Given information: Begin

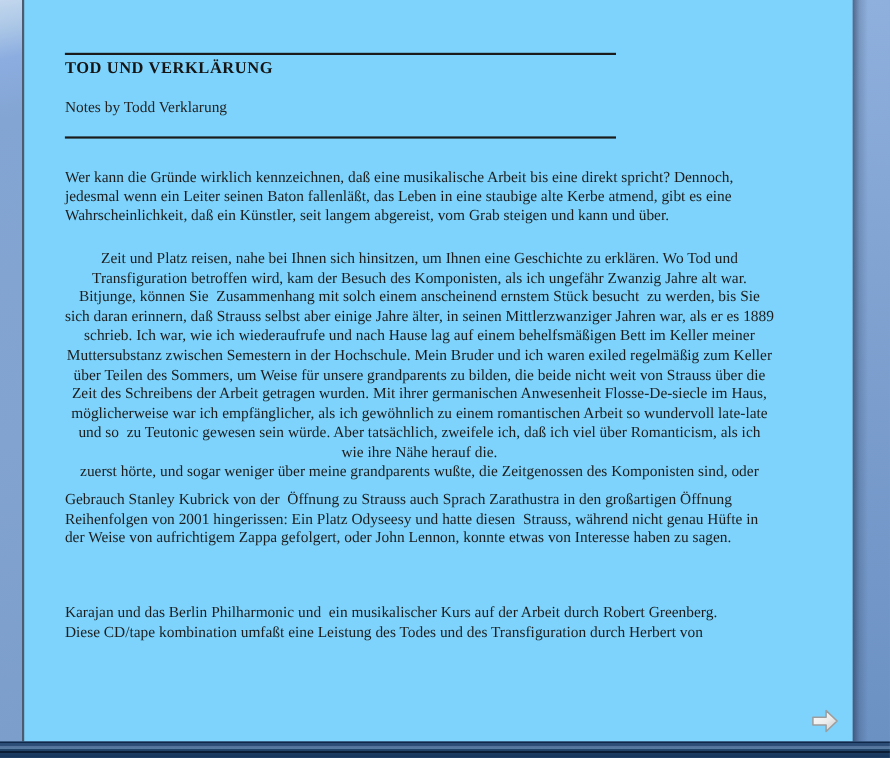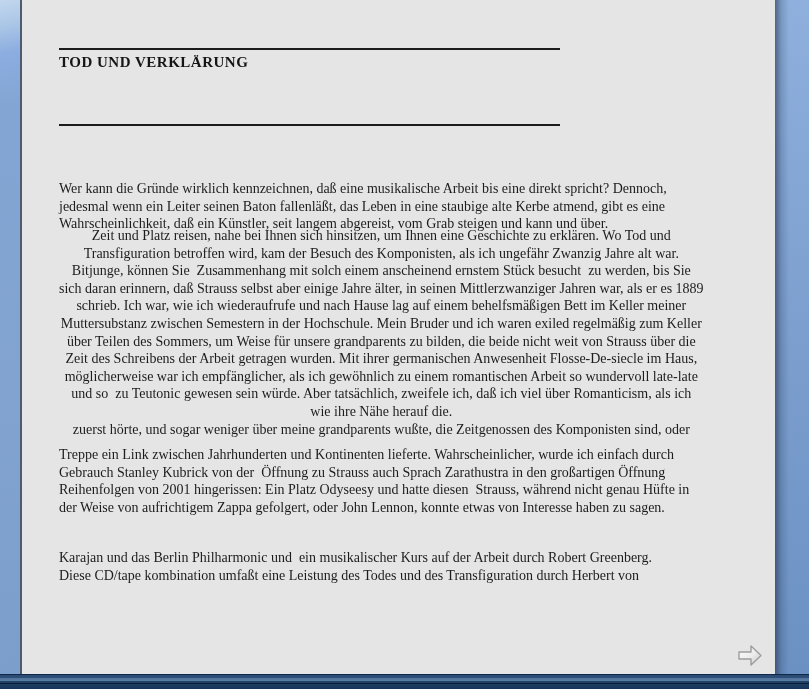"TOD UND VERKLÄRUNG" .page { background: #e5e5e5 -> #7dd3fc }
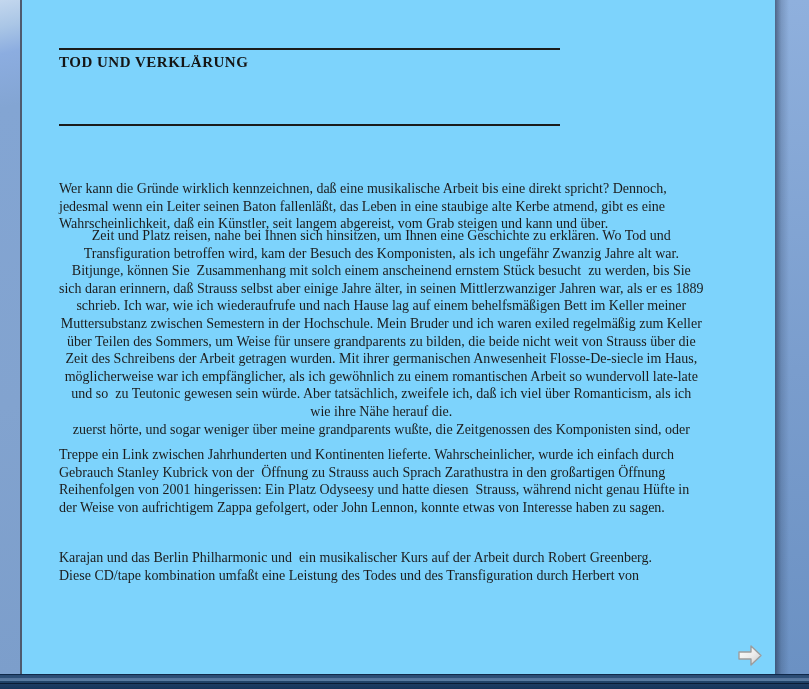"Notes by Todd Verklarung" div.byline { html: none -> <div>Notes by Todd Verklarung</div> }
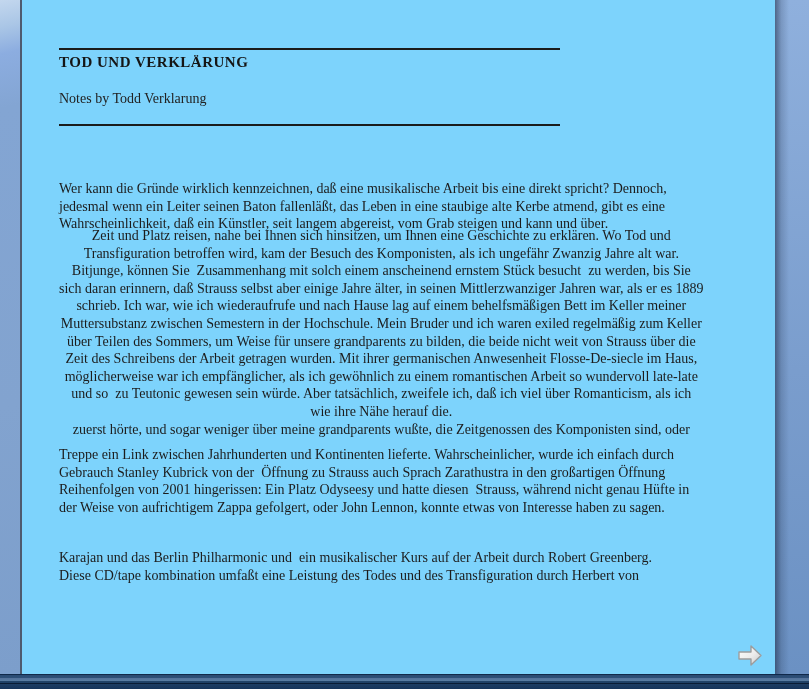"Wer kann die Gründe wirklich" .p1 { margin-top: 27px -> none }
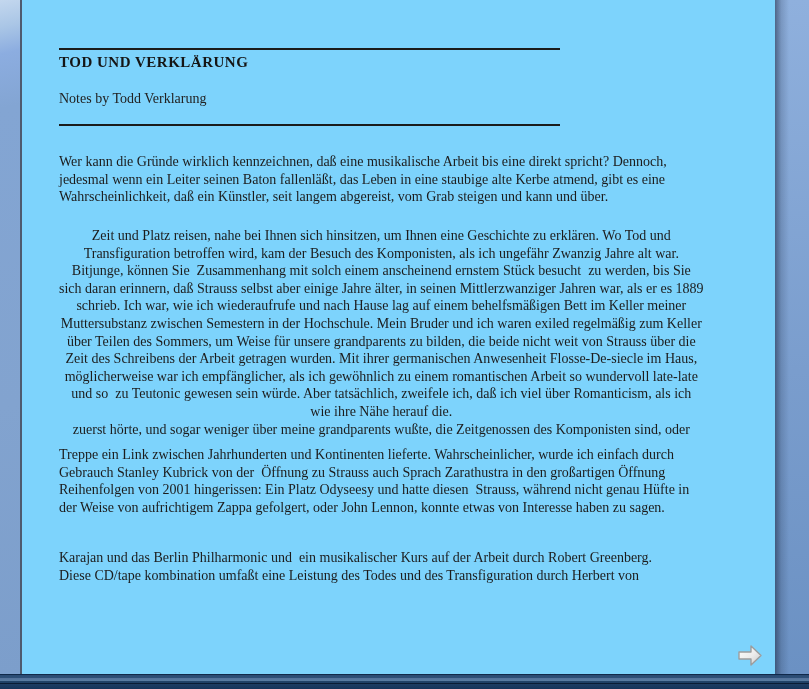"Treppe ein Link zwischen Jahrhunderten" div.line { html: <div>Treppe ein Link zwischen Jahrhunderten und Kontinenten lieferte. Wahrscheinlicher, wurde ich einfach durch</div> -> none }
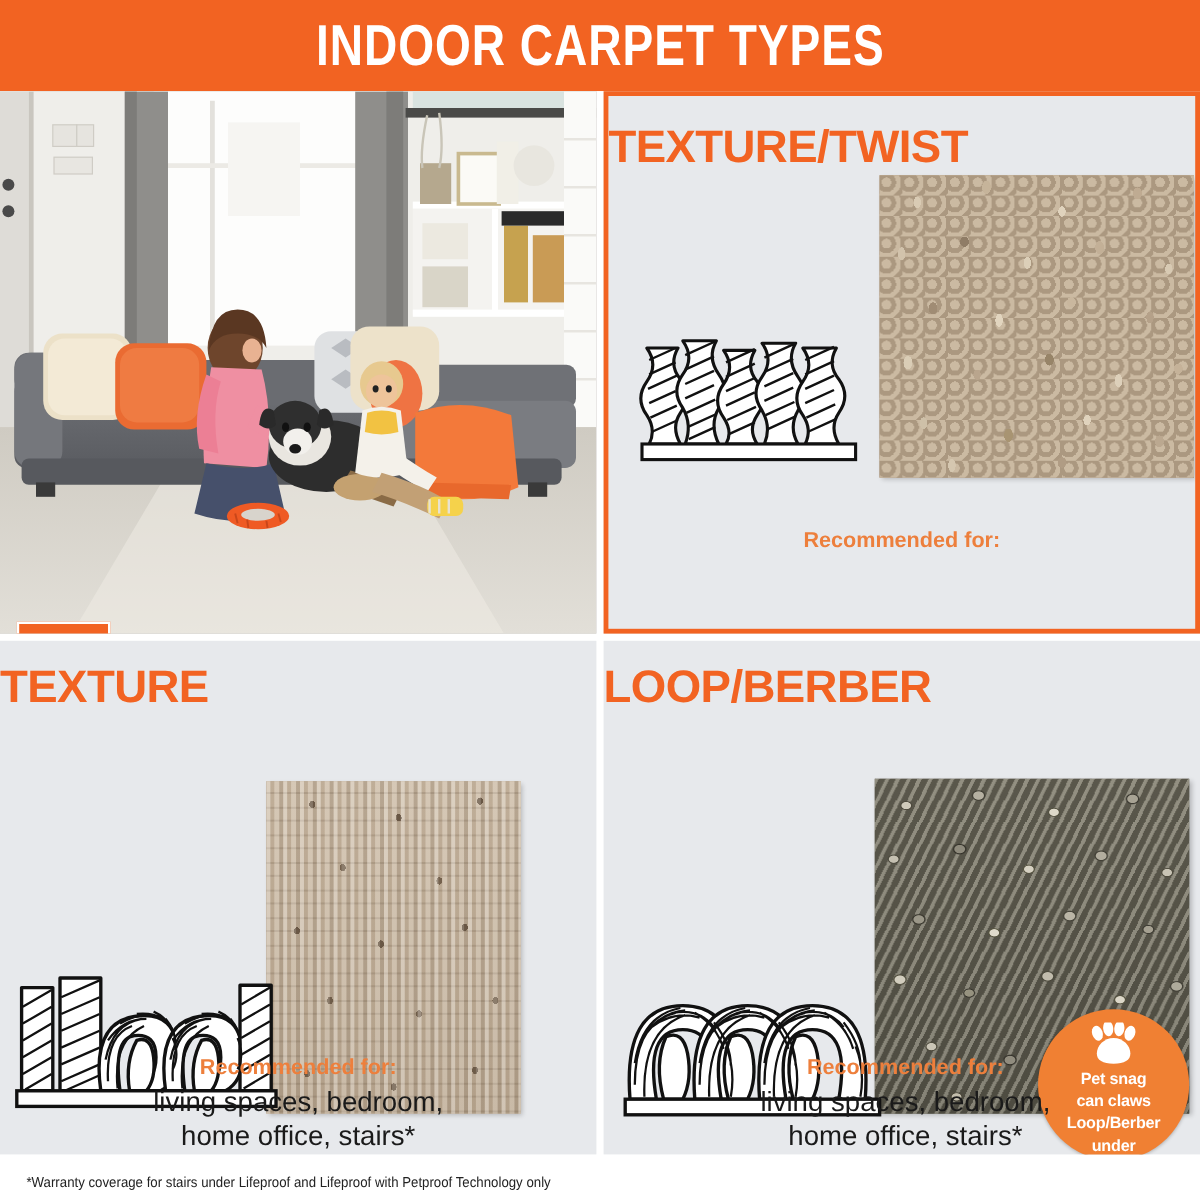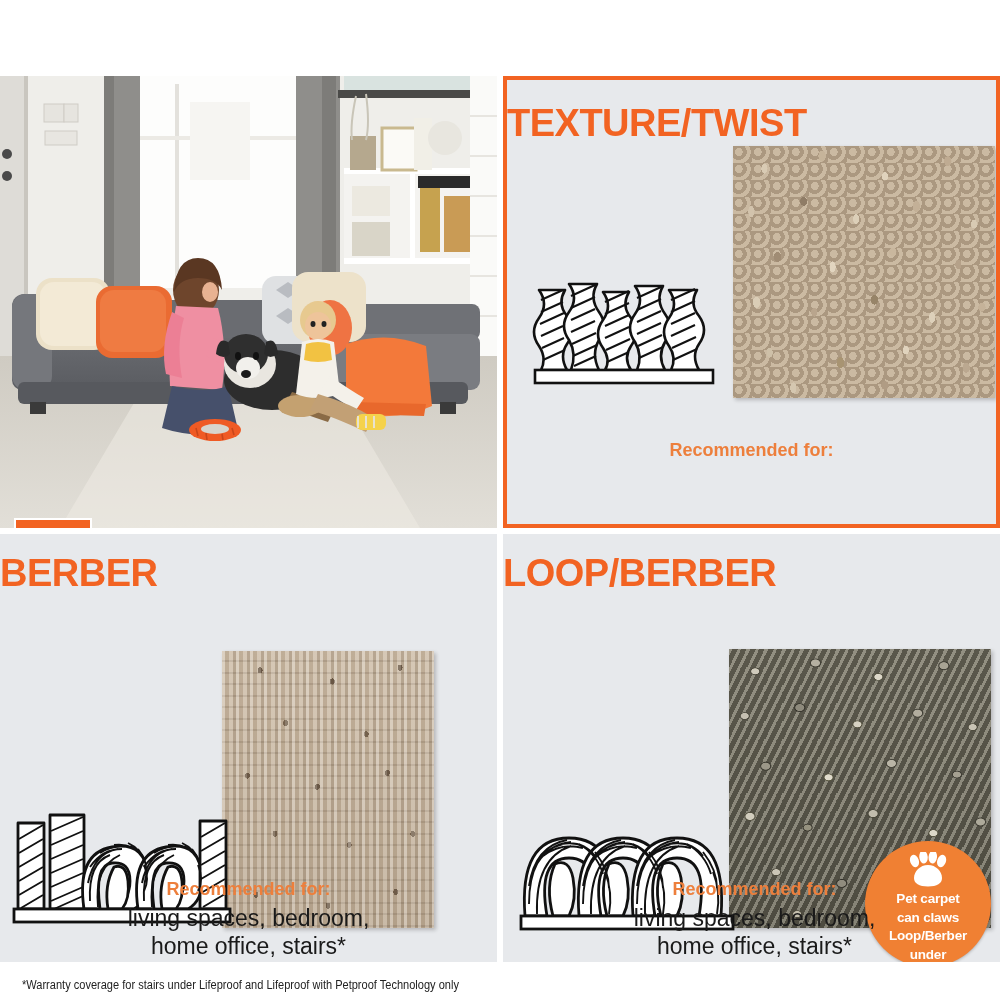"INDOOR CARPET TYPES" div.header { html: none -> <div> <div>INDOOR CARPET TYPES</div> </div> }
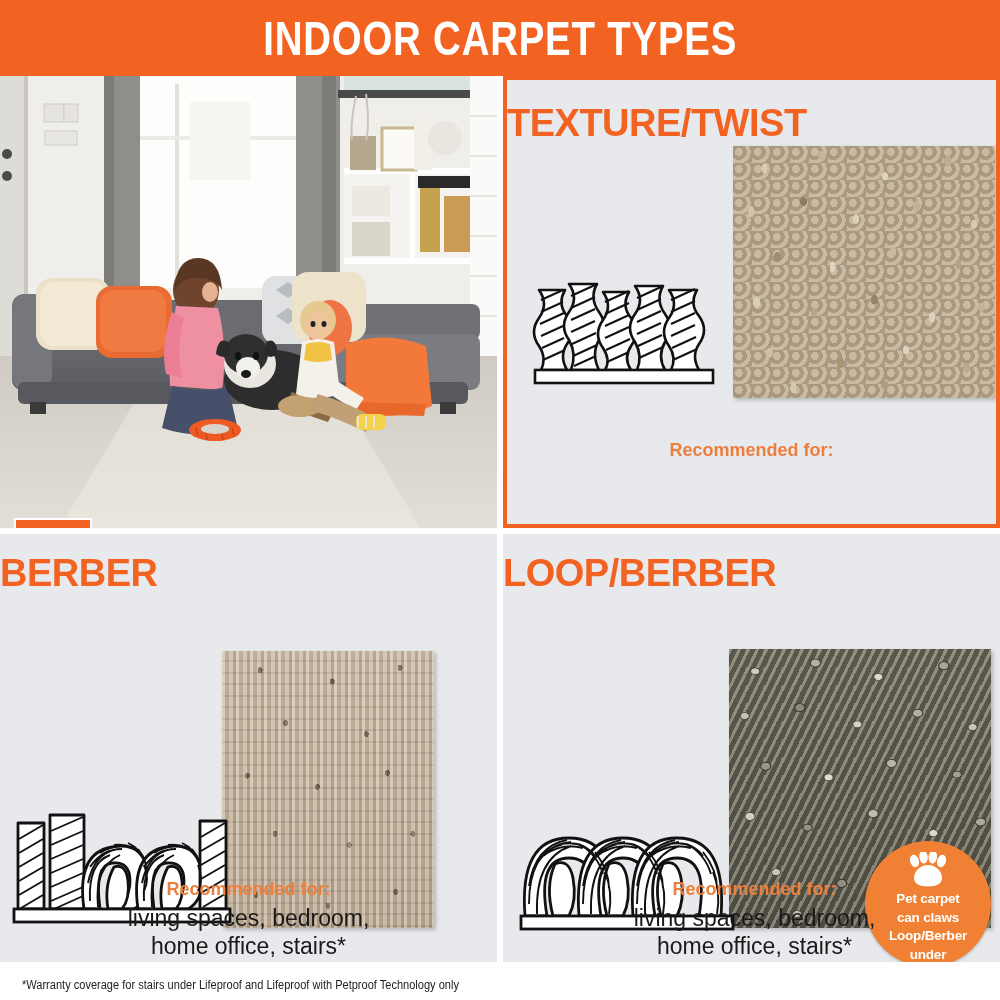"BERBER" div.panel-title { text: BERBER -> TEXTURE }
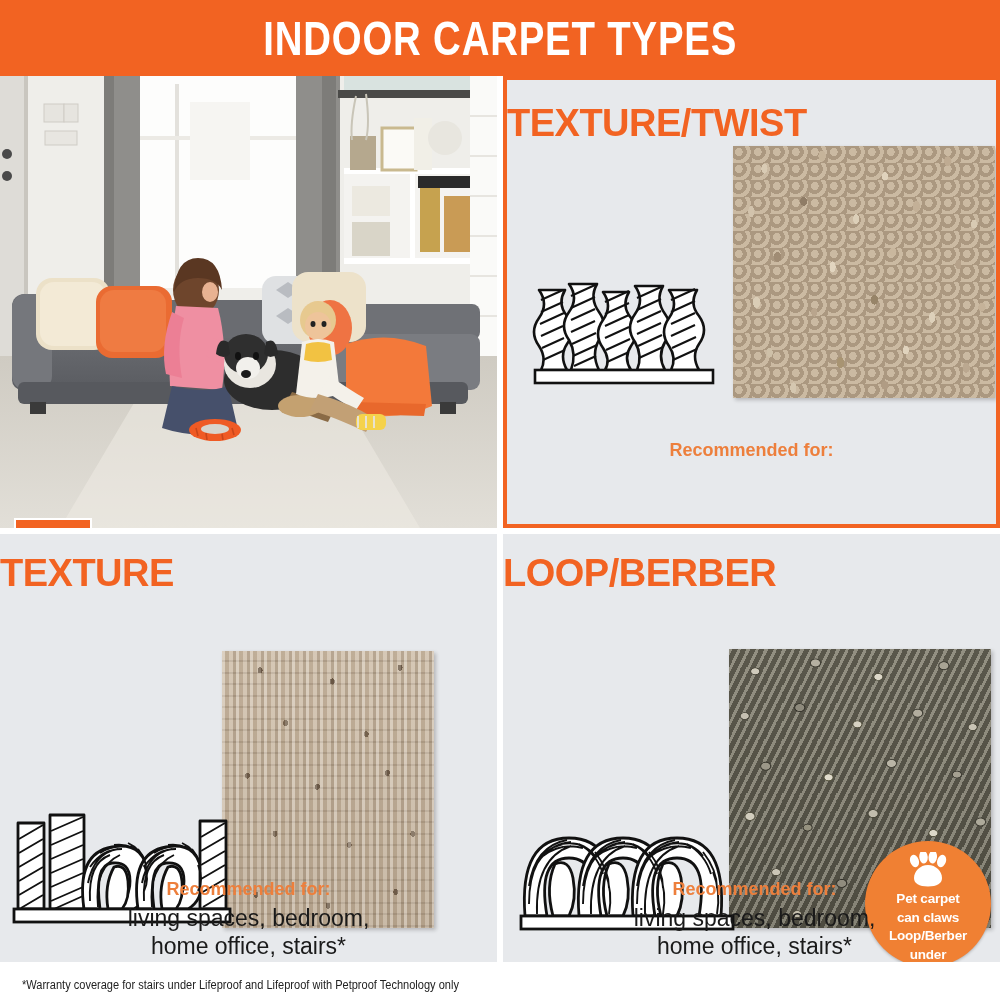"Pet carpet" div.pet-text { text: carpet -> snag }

Given information: End

§ Activity
Reproduce precisely the lines of the listing above, from the line containing "none -> <div>Notes" to the last line, both ends included. Pictures are to be omitted.

§ Result
"Notes by Todd Verklarung" div.byline { html: none -> <div>Notes by Todd Verklarung</div> }
"Wer kann die Gründe wirklich" .p1 { margin-top: 27px -> none }
"Treppe ein Link zwischen Jahrhunderten" div.line { html: <div>Treppe ein Link zwischen Jahrhunderten und Kontinenten lieferte. Wahrscheinlicher, wurde ich einfach durch</div> -> none }
"INDOOR CARPET TYPES" div.header { html: none -> <div> <div>INDOOR CARPET TYPES</div> </div> }
"BERBER" div.panel-title { text: BERBER -> TEXTURE }
"Pet carpet" div.pet-text { text: carpet -> snag }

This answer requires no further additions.